28 May 1998 10:25:57 -0500
================= EH.RES POSTING ================= EH.NET BOOK REVIEW
Published by EH.NET (May 1998)
Jared Diamond, _Guns, Germs and Steel: The Fates of Human Societies_. New York: W.
W. Norton, 1997. 480 pp. $27.50 (cloth), ISBN: 0-393-31755-2.
Reviewed for EH.NET by Joel Mokyr, Departments of Economics and History,
Northwestern University. <[EMAIL PROTECTED]>
Jared Diamond is a physiologist and evolutionary biologist with a passion for
archaeology and linguistics. That, by itself, should seem to make him irrelevant
to economic history. Yet his widely read and admired recent book, honored last
month with a Pulitzer Prize, is one of the more important contributions to
long-term economic history and is simply mandatory to anyone who purports
to engage Big Questions in the area of long-term global history. He starts off
his account with what he calls "Yali's question." Yali is a New Guinea notable, who
one day poses to the author the question why white people have so much
'cargo' (western manufactured goods desired by New Guineans), but New Guinea
produces no cargo that Westerners are interested in.
Indeed, the question of questions. Diamond joins such heavyweights in economic
history as Eric Jones, Douglass North, Nathan Rosenberg, and recently David
Landes in asking why "we" are so rich and "they" are so poor. Is it
institutions? Culture? Technology? Religion? Diamond does not reject any of these
answers altogether, but instead formulates models in which they become endogenous
variables. The real exogenous variable, when all is said and done, is
geography. Diamond, to put it bluntly, is a geographical determinist. The shape
and location of continents, flora, fauna, microbes, water, climate, topography,
all are truly exogenous to history. The rest is endogenous.

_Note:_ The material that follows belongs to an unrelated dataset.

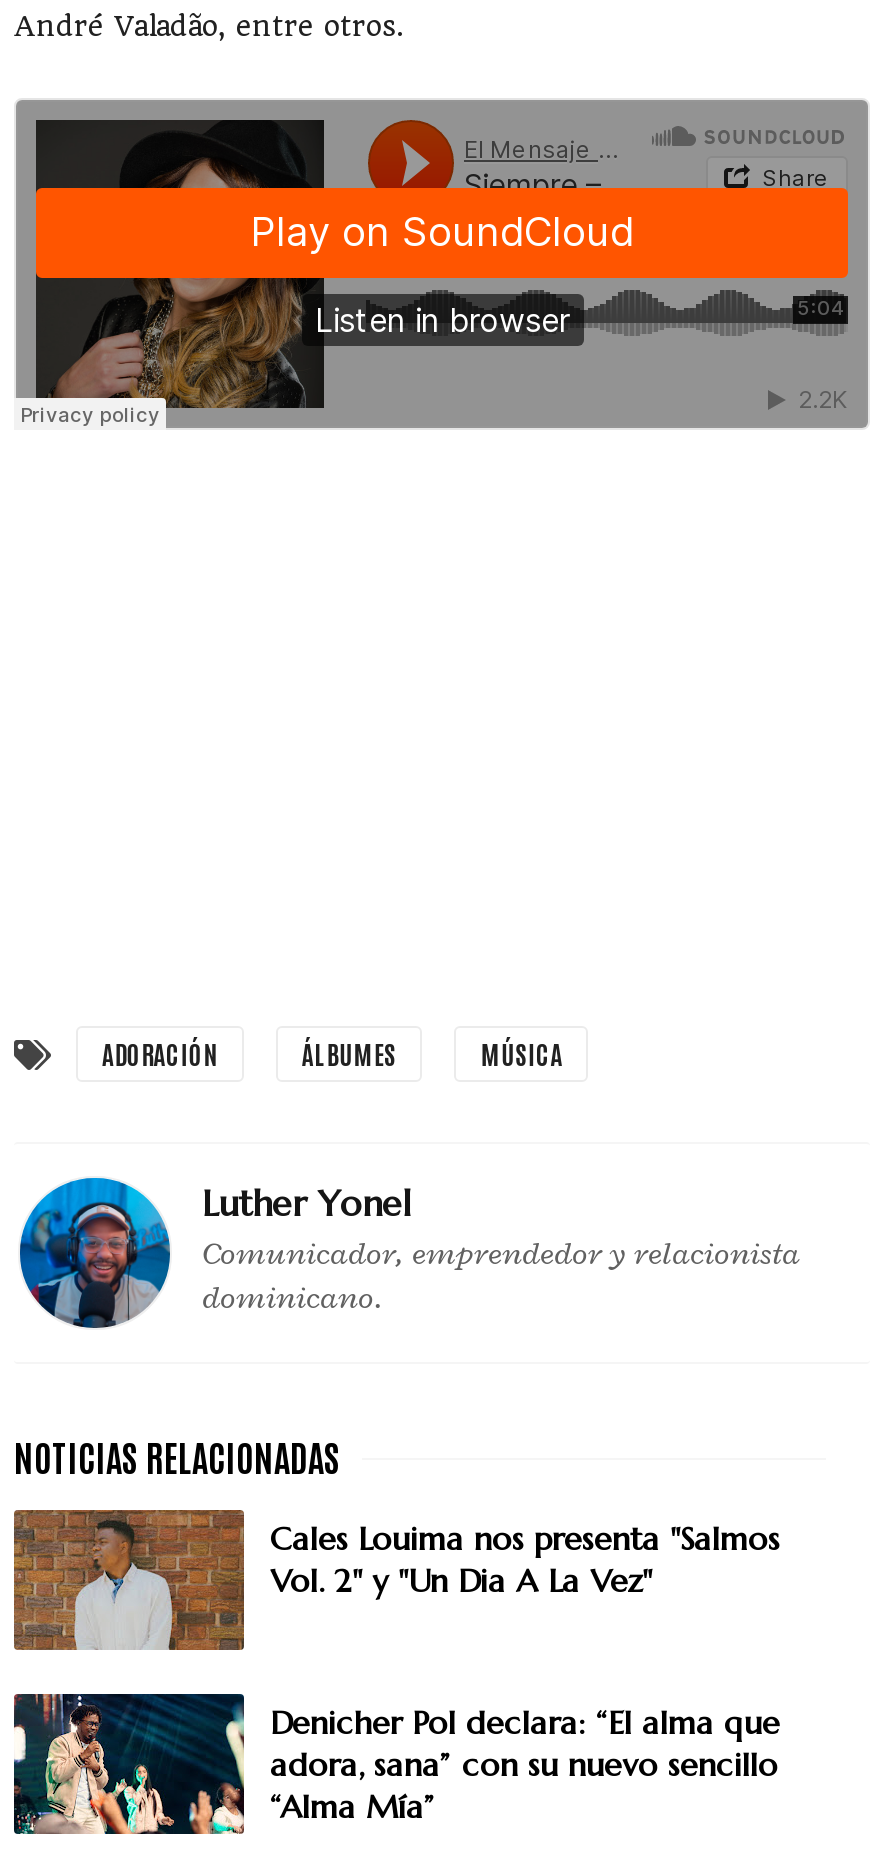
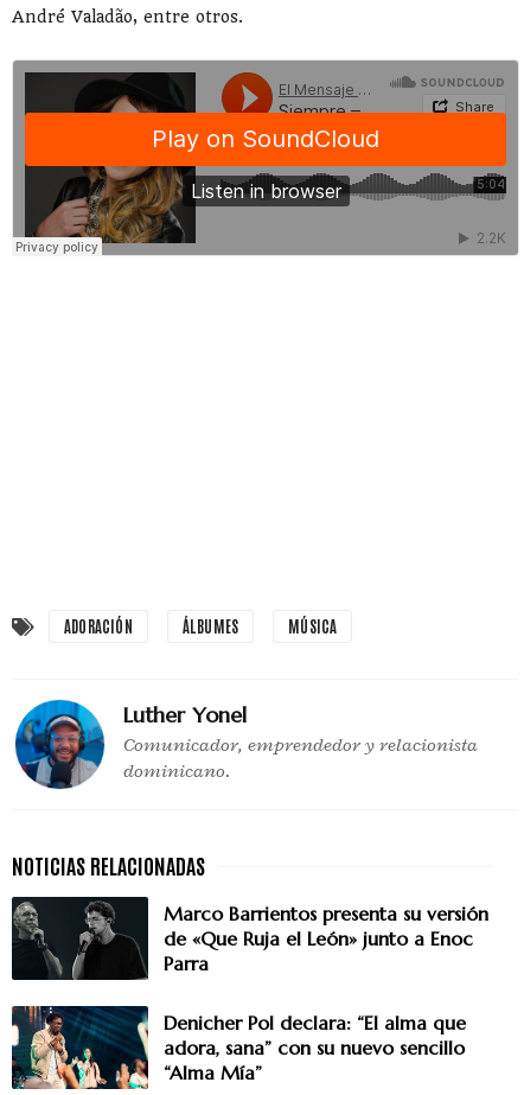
[12,1508,780,1652] [image] | Cales Louima nos presenta "Salmos | Vol. 2" y "Un Dia A La Vez" -> [11,896,488,981] [image] | Marco Barrientos presenta su versión | de «Que Ruja el León» junto a Enoc | Parra

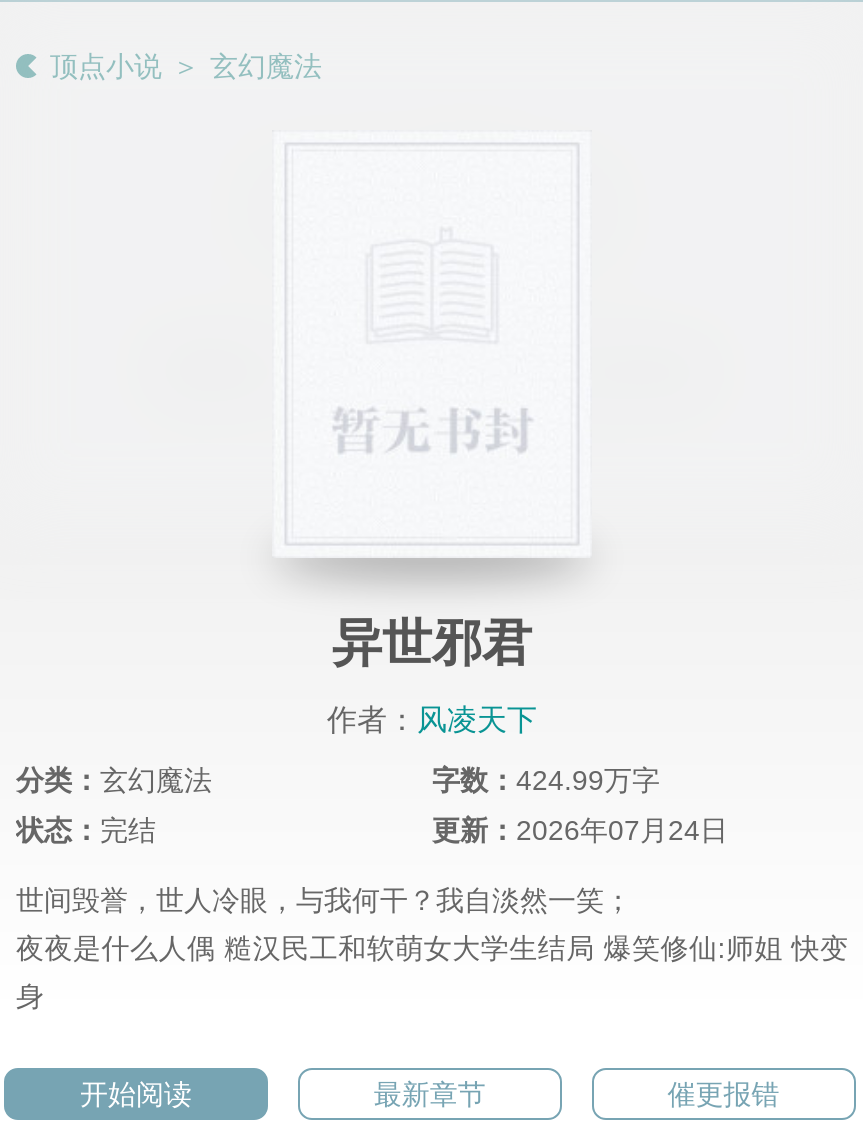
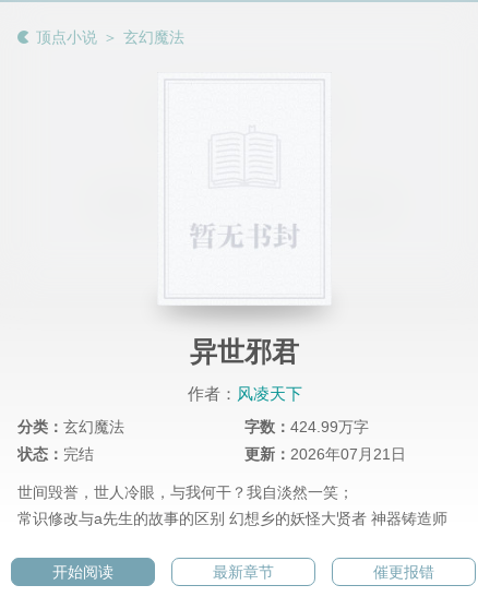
[432,815,728,847] 更新：2026年07月24日 -> [244,446,406,463] 更新：2026年07月21日
[16,933,848,1013] 夜夜是什么人偶 糙汉民工和软萌女大学生结局 爆笑修仙:师姐 快变 | 身 -> [17,510,447,528] 常识修改与a先生的故事的区别 幻想乡的妖怪大贤者 神器铸造师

Geography has of course a terrible reputation. David Landes, in _Wealth and
Poverty of Nations_ (New York, 1998) starts off by recounting how geography
departments were closed around the country without a tear, and notes that "no
other discipline has been so depreciated and disparaged." Simple models
that submit that "Britain had an Industrial Revolution because it had coal"
have long been abandoned. Yet before we dismiss this as another simplistic
model, we have to face the fact that Diamond knows his stuff inside out, to the
point where any thought of using the adjective "crude" (traditionally preceding
"determinist") evaporates as we turn the pages. Diamond fires off a barrage of
facts and observations based on half a dozen disciplines most economic
historians this side of Eric Jones are unschooled in: archaeology,
botany, linguistics, anthropology among them. The story he tells is one of a
trajectory in which the world's population bifurcated for geographical
reasons. Once on different paths, Africa, America, and "Eurasia" diverged
more and more through positive feedback effects, in which geography fed into
technology, technology fed into power structures and culture, feeding back
into technology and growth until we got a world of Western economic hegemony.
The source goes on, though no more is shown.